Work request -> Lines below that hold the word "enzyme" must be copied in full.

━━━━

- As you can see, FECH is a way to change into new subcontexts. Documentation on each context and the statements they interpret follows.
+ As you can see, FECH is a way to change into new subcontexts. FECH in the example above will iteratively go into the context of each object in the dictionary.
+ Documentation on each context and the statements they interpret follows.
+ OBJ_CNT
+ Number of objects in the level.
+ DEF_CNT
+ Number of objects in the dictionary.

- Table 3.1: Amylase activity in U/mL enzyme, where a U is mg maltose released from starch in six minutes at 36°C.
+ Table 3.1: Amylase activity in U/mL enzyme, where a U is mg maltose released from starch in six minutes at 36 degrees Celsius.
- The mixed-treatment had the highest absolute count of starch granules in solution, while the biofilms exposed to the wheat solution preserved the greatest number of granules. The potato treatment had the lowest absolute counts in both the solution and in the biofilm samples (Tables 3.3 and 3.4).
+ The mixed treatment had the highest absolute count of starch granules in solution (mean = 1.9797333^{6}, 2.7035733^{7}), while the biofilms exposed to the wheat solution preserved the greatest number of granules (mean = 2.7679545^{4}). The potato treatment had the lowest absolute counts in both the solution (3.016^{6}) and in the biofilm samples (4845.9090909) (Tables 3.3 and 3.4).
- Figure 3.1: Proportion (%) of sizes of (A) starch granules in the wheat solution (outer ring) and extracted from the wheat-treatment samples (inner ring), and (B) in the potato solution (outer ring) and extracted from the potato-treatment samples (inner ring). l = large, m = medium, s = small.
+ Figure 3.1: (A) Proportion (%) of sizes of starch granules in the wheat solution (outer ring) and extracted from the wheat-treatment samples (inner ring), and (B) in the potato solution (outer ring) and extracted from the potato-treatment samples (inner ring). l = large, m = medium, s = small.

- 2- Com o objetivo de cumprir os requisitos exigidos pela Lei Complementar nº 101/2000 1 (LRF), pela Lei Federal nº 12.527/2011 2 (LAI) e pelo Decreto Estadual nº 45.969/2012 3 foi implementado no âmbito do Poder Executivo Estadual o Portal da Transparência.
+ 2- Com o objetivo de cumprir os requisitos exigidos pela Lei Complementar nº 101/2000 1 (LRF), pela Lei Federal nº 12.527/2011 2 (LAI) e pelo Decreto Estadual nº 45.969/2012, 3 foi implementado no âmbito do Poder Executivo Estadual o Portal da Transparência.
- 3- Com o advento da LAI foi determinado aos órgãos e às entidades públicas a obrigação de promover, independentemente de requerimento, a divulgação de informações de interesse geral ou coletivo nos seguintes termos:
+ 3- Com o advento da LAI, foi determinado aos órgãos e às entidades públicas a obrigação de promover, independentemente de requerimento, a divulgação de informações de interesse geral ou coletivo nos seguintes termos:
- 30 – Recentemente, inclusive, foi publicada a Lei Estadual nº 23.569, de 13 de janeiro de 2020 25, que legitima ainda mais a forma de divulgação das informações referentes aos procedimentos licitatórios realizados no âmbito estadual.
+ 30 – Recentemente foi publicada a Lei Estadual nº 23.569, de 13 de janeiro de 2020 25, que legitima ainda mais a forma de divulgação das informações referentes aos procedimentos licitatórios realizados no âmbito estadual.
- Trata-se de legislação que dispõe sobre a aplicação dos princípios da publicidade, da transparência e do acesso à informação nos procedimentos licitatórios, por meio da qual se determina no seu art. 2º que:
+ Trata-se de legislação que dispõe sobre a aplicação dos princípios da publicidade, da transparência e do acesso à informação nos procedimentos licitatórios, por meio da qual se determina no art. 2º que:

━━━━

The answer ->
- Table 3.1: Amylase activity in U/mL enzyme, where a U is mg maltose released from starch in six minutes at 36°C.
+ Table 3.1: Amylase activity in U/mL enzyme, where a U is mg maltose released from starch in six minutes at 36 degrees Celsius.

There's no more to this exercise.